Oh, and I did check the “Java Memory” in the OpenFire Admin Console and it seems to be ‘ok’ if I’m sending over 10k messages. At one point I was sending over 500k or more and the Java Memory did hit the maximum and then the server locked up. I’m not sure how to handle sending too much data from my end or how to find out programmatically if the server over taxed…

Thanks!

If you have persist items set to false, then the memory issue that I was mentioning will not be an issue.

Seems like you are doing some good performance testing, you may also want to try some more real world scenarios, such as multiple subscribers and multiple publishers (same or multiple nodes) assuming this matches with your end goal. Multiple subscribers will have some impact on your throughput. I couldn’t say what expectations you should have, as I have only done functional testing against the server.

I should warn you though, you should not code based on the assumption messages will be delivered in order. That would happen to be the case at this point in time simply due to the current implementation, but will probably change in the future to make the pubsub service more scalable.

As for your other problem, I can’t think of any reason for all the messages to not be delivered.
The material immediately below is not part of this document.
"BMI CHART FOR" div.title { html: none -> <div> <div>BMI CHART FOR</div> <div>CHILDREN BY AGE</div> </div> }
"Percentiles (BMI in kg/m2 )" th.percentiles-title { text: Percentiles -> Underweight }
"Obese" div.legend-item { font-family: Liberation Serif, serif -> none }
Good luck and you’re welcome.

As far as messages being delivered in order goes (for a particular node), I assumed that ‘publish()’ being asynchronous would not guarantee order but ‘send()’ being synchronous would… is that not correct? If not, the client application would have to add a sequencing field (order number, time stamp, etc.) and also add logic to ‘re-order’ the messages (assuming it cares about message order). This would be important for a ‘multi-player games’, time and sales / trading application, etc. where order of messages is important. The PubSub 0060 specification does not mention sequencing (as far as I can see) so it may be implementation specific.
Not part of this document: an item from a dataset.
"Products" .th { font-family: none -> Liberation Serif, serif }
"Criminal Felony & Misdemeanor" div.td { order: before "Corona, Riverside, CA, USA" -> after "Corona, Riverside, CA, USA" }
I have a question about setting ‘persistent messages’ to false. When I publish a message the most recent value is recorded in the SQL table (I saw it on MySQL anyway) which is probably to ensure that if the server goes down that it can re-publish the last known value for a node. I was wondering for performance reasons if this behavior could be “turned off” so that the server would not write the value to SQL but would just keep it in a memory cache (transient mode only). I’m assuming this would have a good performance benefit as there would be no disk IO. The side effect would be that if the server went down it would not have a value when it came back up but that could be addressed by making publishers (in this mode) re-publish their data if they saw the server just came up. Anyway, that is just my two cents…
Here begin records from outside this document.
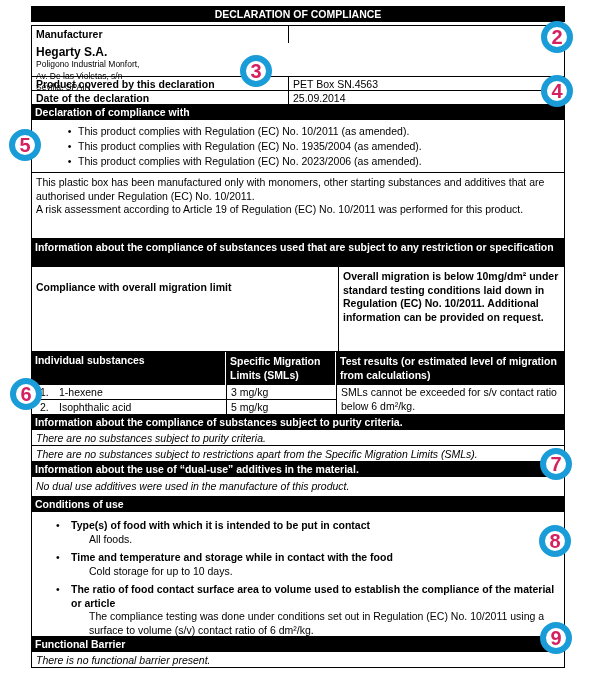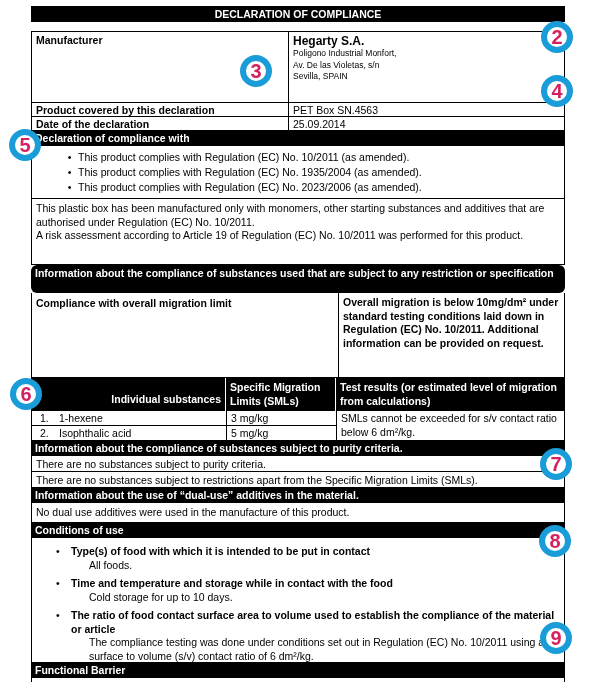"DECLARATION OF COMPLIANCE" .title-bar { margin-bottom: 9px -> 3px }
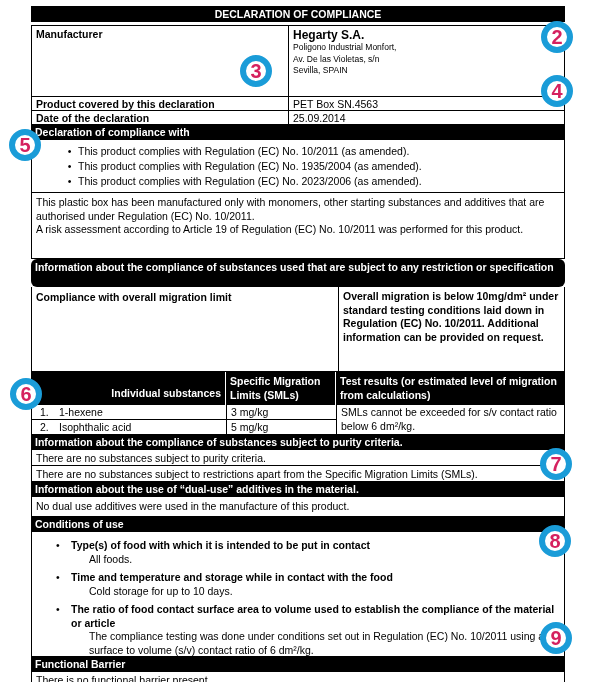"Manufacturer" .mfr-row { flex-direction: none -> column; height: 72px -> 52px }
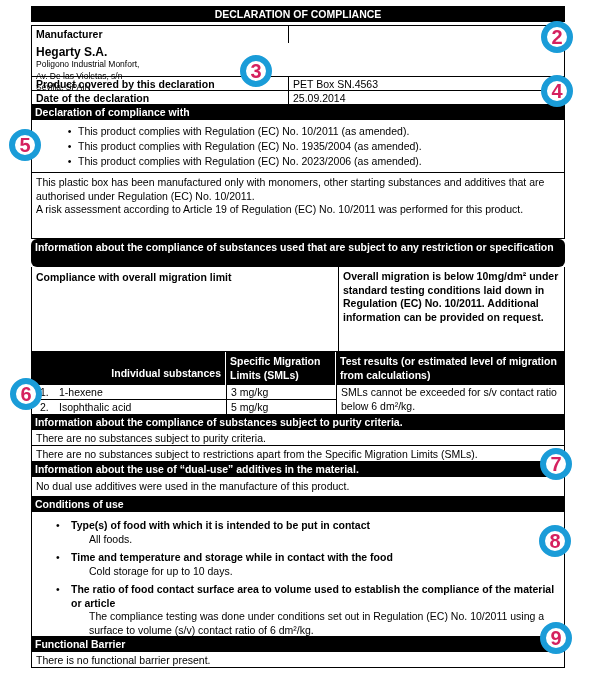"Information about the compliance of substances used" .bar2 { border-radius: 6px -> none }
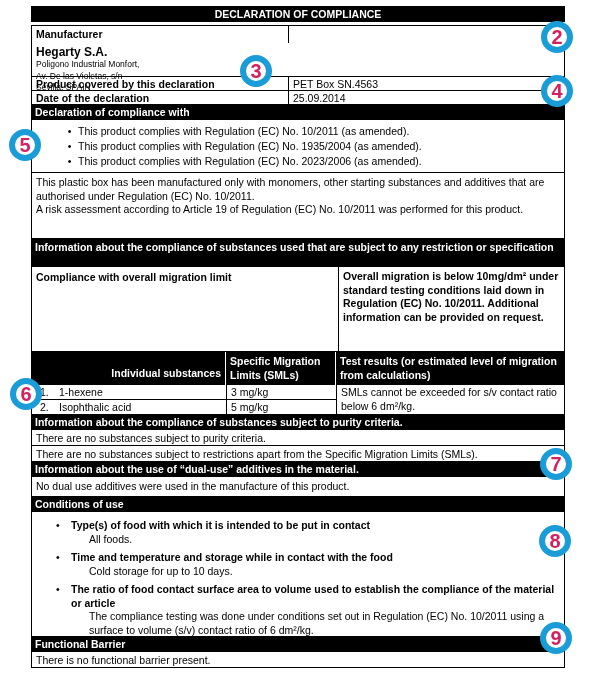"Compliance with overall migration limit" .migration-row .cl { padding-top: 4px -> 14px }
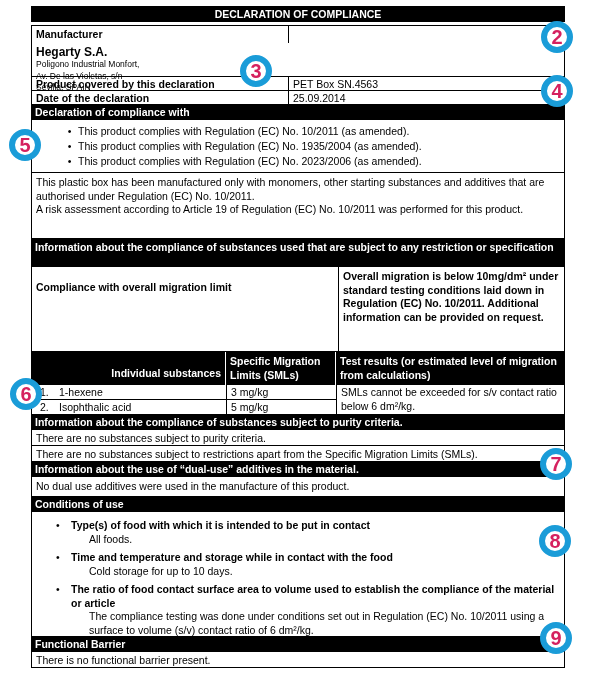"Individual substances" .subst-header .h1 { padding: 14px 4px -> 1px 4px; text-align: right -> none }
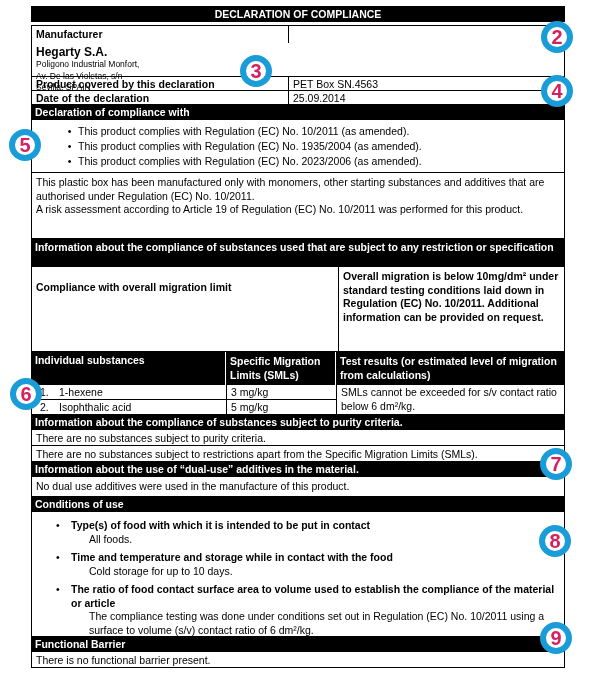"There are no substances subject" .line-row { font-style: none -> italic }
I will continue working on some test programs to see how far I can push the server.

Thanks again!

The send vs. publish actually do the exact same thing. In the send case, the client makes a blocking call while in the publish case it does not. This means that if the publish fails there is no indication that it didn’t work. This is totally contained within Smack and has nothing to do with the server. The spec makes no guarentee of order, and it isn’t really practical to implement.

Think of this scenario.

  • Client publishes message 1 to node A which has 100 subscribers.
  • Client publishes message 2 to node B which has 1 subscriber.
    You don’t want to force the second message to wait for the first one to be delivered as this would cripple a scalable solution.

Similar situations exist if the second message is sent to node A as well. There is no quarentee that all subscribers will recieve message 1 before message 2. In all likelihood a server will probably disseminate the work for delivery to subscribers across multiple worker threads, and there is nothing in the spec to enforce some kind of order or coordination between those threads to ensure one message gets delivered first.

Throw the whole thing into a cluster and it complicates matters even more. Any kind of ordering will have to occur at the application level.

I wouldn’t worry about the last item being persisted. Persistence is actually done on a timer, so it doesn’t actually persist every time the item is published.

Thanks for the detailed answer and for clearing all that up.